As the war wrapped up in Europe in May 1945, Norway’s Crown Prince was preparing to return home from exile. Searching for a qualified pilot who could shuttle the future king from fjord to fjord in his efforts to reunite and reenergize the country, military leaders settled on the American pilot who had joined their air force. Norman spent several weeks with the Crown Prince as his entourage moved down the Norwegian coast, starting at Kirkenes and ending in Oslo. At each stop, Norman was stunned by the throngs that greeted the prince and his seaplane as it landed in the city harbor. Smiling crowds lobbed bouquets as the royal motorcade passed through the streets, and citizens stood outside Olav’s hotel for hours waiting to see the prince emerge. National pride was evident everywhere.

A not-so-distant past

As Lars paged through the scrapbook documenting this tour, he had an idea: What if the Midthun family retraced the elder Midthun’s footsteps? Now in his 90s, Norman was too old to make the trip. But Lars convinced his parents and three siblings to accompany him, ultimately traversing the route in reverse — from south to north — by car and boat.

Norman Midthun ’52 spent several months in 1945 as a pilot serving the Crown Prince of Norway, who went on to become King Olav V.

The 80-minute film that resulted from the tour blends Norman’s reminiscences with historical photographs and footage from the Midthuns’ travels. The Way North is Lars’s first attempt at filmmaking (“It was basically a crash course in editing,” he says of the year he spent after graduation converting hours of footage into the final product), but the result is a charming mix of history and travelogue. As they make their way through Norway, the Midthuns discover the country’s beauty, connect with historians and government officials who recount the nation’s war history, and even come across the family’s ancestral home.
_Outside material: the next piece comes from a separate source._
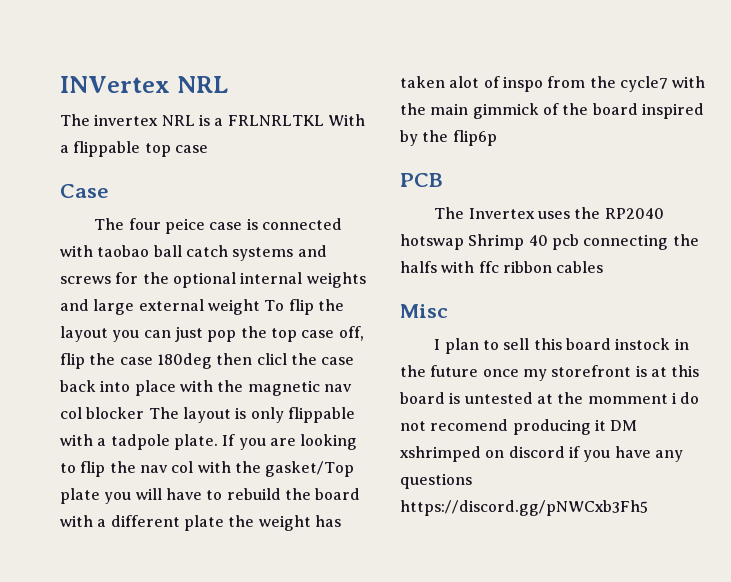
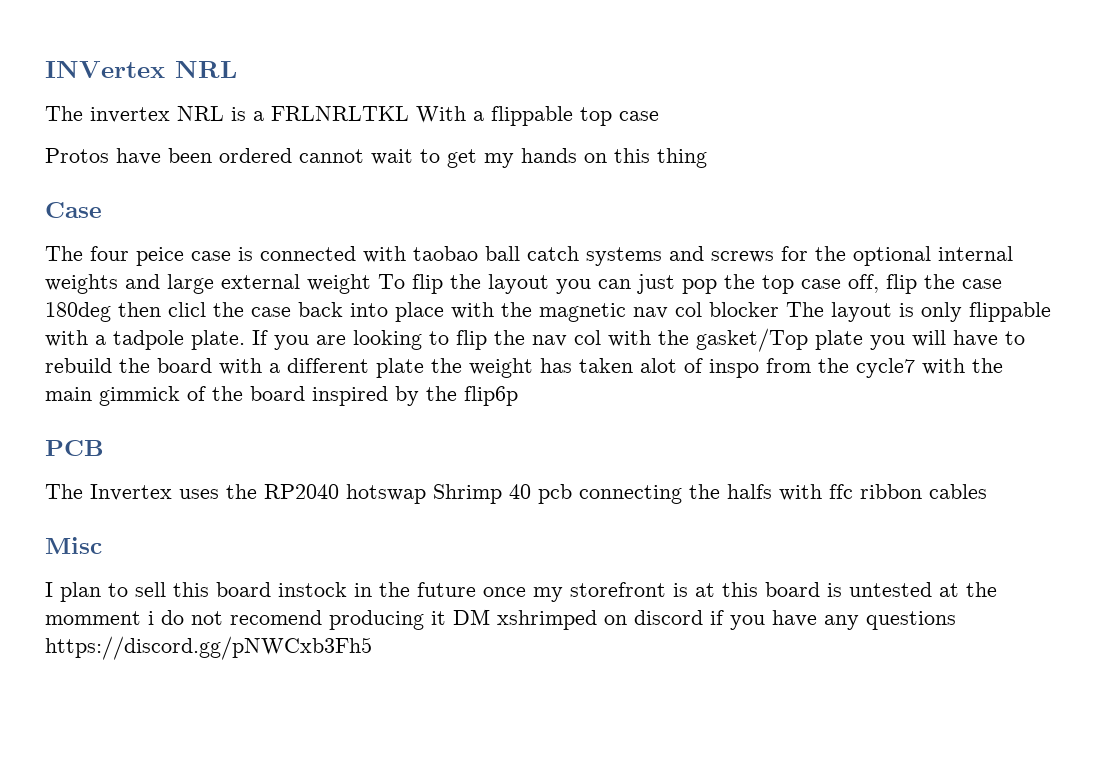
+ Protos have been ordered cannot wait to get my hands on this thing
But it’s two interviews with young Norwegians that give the film a poignant and modern message: Asking about Norwegian pride in today’s culture, Lars uncovers an ambivalence about nationalism. A pair of terror attacks by a lone wolf nationalist in 2011 have made many citizens aware of how nationalistic pride — if taken too far, well beyond the lines of what his grandfather witnessed — can be perverted.

Since finishing the film, Lars has submitted The Way North to several film festivals, earning a handful of awards, including the Hollywood International Independent Documentary Award and the Scandinavian International Film Festival Award. Ultimately, he says, the film will probably be released online. Meanwhile, he’s busy working at a Twin Cities comedy club and collaborating with a friend on several sketch-comedy projects (for a look at his non-documentary work, check out Something Picnic on Youtube). “Everything I want to do, I’m doing right now,” he says.